PROBLEM STATEMENT: Look below for the line containing "[1030,881,1080,899] 2013, ->"; from there through the line containing "[991,943,1177,964] [86,975,543,996] higher), Boost", both lines included, please set down each line exactly and nothing else.

(Edit difference data)
•••
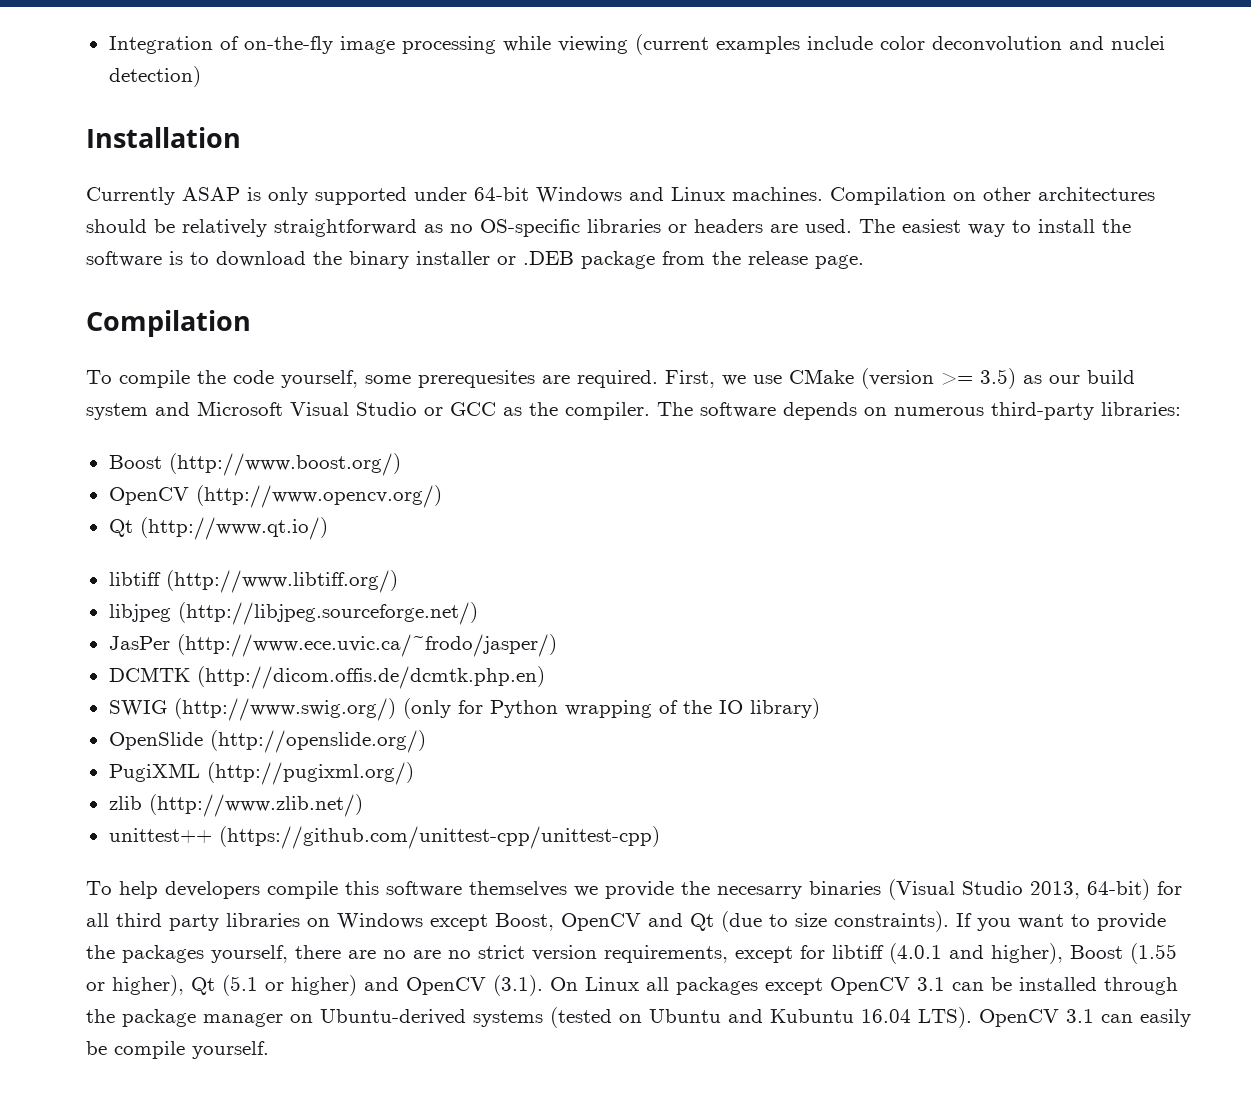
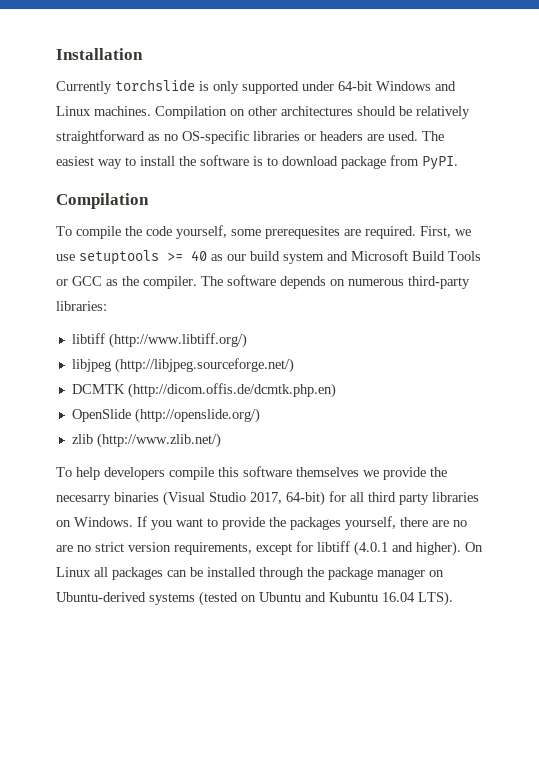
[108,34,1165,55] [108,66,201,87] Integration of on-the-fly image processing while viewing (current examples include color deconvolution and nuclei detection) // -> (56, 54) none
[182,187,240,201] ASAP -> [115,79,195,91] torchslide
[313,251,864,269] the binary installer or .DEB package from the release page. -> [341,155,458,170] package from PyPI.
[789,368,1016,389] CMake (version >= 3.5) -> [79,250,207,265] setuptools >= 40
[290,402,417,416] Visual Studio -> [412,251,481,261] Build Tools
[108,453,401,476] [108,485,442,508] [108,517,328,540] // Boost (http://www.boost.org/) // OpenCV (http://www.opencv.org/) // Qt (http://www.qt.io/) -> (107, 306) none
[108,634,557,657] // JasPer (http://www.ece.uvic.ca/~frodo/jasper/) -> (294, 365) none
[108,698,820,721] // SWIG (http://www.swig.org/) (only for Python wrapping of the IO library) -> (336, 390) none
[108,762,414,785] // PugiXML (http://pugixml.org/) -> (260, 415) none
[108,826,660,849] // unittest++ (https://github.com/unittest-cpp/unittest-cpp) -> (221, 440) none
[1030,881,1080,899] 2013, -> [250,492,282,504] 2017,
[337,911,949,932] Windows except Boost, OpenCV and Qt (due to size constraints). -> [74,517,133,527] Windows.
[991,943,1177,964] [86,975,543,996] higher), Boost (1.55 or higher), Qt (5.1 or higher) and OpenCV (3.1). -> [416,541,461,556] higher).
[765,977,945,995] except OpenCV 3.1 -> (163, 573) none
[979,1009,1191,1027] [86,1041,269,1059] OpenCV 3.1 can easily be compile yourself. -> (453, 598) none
•••
SOLUTION:
[1030,881,1080,899] 2013, -> [250,492,282,504] 2017,
[337,911,949,932] Windows except Boost, OpenCV and Qt (due to size constraints). -> [74,517,133,527] Windows.
[991,943,1177,964] [86,975,543,996] higher), Boost (1.55 or higher), Qt (5.1 or higher) and OpenCV (3.1). -> [416,541,461,556] higher).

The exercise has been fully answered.